Mechanical and hydrophilic properties of tri-layered anisotropic MEW-PCL scaffolds and the hydrogel-filled composite scaffolds. (a) Photographs of rolled, tubular, and bent tri-layered anisotropic MEW-PCL scaffolds. (b) Representative stress-strain curves of each monophasic scaffold (aligned PCL fibers and random PCL fibers) and tri-layered anisotropic MEW-PCL scaffolds. (c) Young’s modulus of each monophasic scaffold and tri-layered anisotropic MEW-PCL scaffolds. (d) Ultimate tensile strength of each monophasic scaffold and tri-layered anisotropic MEW-PCL scaffolds. (e) Representative stress-strain curves of GelMA/ChsMA-hydrogel-filled tri-layered PCL composite scaffold. (f) Young’s modulus of GelMA/ChsMA-hydrogel-filled tri-layered PCL composite scaffold. (g) Ultimate tensile strength of GelMA/ChsMA-hydrogel-filled tri-layered PCL composite scaffold. (h) Images of water droplet contacting different scaffolds. (i) The water contact angle of different scaffolds

Figure 3b shows the tensile properties of the tri-layered MEW-PCL scaffold and its individual layers. The tri-layered MEW-PCL scaffold displayed a markedly higher tensile strength, registering at 7.1 ± 0.56MP, compared to the aligned PCL fibers (3.5 ± 0.24 MPa) and random PCL fibers (2.2 ± 0.18 MPa) (Fig. 3c).

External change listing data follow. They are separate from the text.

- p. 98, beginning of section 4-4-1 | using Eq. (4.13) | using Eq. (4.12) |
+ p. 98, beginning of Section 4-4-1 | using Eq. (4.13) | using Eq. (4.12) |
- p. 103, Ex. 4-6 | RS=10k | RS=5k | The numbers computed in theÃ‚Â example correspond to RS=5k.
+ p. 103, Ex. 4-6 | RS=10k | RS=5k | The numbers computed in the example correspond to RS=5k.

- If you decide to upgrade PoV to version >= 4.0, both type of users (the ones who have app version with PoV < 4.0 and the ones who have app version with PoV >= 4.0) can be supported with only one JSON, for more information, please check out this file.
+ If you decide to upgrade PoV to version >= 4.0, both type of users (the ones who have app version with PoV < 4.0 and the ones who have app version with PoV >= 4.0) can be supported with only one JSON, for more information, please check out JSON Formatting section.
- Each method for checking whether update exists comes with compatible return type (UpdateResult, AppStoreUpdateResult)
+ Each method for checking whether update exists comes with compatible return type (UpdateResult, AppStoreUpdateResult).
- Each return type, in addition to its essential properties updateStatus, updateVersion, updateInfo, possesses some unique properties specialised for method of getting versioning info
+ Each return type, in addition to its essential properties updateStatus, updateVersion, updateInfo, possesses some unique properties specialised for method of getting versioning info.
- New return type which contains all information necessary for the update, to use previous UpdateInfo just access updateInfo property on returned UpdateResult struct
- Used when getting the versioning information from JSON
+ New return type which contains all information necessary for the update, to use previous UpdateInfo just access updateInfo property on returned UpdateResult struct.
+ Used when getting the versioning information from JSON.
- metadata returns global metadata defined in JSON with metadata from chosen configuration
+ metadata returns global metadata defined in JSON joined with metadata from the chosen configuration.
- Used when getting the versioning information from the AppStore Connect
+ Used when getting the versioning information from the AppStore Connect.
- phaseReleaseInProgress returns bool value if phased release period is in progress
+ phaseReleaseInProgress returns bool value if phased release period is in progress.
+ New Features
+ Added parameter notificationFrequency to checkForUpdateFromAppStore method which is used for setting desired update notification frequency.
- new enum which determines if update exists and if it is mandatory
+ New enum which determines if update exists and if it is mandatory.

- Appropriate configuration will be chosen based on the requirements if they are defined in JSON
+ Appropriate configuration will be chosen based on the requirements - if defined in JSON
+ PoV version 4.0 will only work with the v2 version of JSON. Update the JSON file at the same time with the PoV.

The Young’s modulus of the MEW-PCL scaffold was (2.2 ± 0.29 MPa), which was notably higher for the aligned PCL fibers (1.29 ± 0.12 MPa) and random PCL fibers (0.26 ± 0.15 MPa) (Fig. 3d). The mechanical properties of GelMA/ChsMA-bioactive-hydrogel-embedded composite MEW-PCL scaffold have improved slightly (Fig. 3e). Ultimate tensile strength of GelMA/ChsMA-hydrogel-embedded aligned PCL fibers and random PCL fibers was 4.8 ± 0.25 MPa and 3.5 ± 0.23 MPa, respectively, while ultimate tensile strength of GelMA/ChsMA-hydrogel-embedded tri-layered MEW-PCL scaffold was 7.6 ± 0.49 MPa (Fig. 3f). The Young’s modulus of the MEW-PCL scaffold also increased with the embedment of the hydrogel. The Young’s modulus of GelMA/ChsMA hydrogel-embedded aligned PCL fibers and random PCL fibers was 1.9 ± 0.24 MPa and 1.3 ± 0.42 MPa, while GelMA/ChsMA hydrogel-embedded tri-layered MEW-PCL scaffold was 4.7 ± 0.32 MPa (Fig. 3g). We further evaluated the hydrophilicity of specimens by the water contact angle (Fig. 3h). The contact angles of MEW-PCL scaffold, PCL-GelMA scaffold, and PCL-GelMA/ChsMA were 114.7°, 15.3°, and 10.6°, respectively, which indicated that hydrogels can significantly improve the hydrophilicity of the tri-layered MEW-PCL scaffold.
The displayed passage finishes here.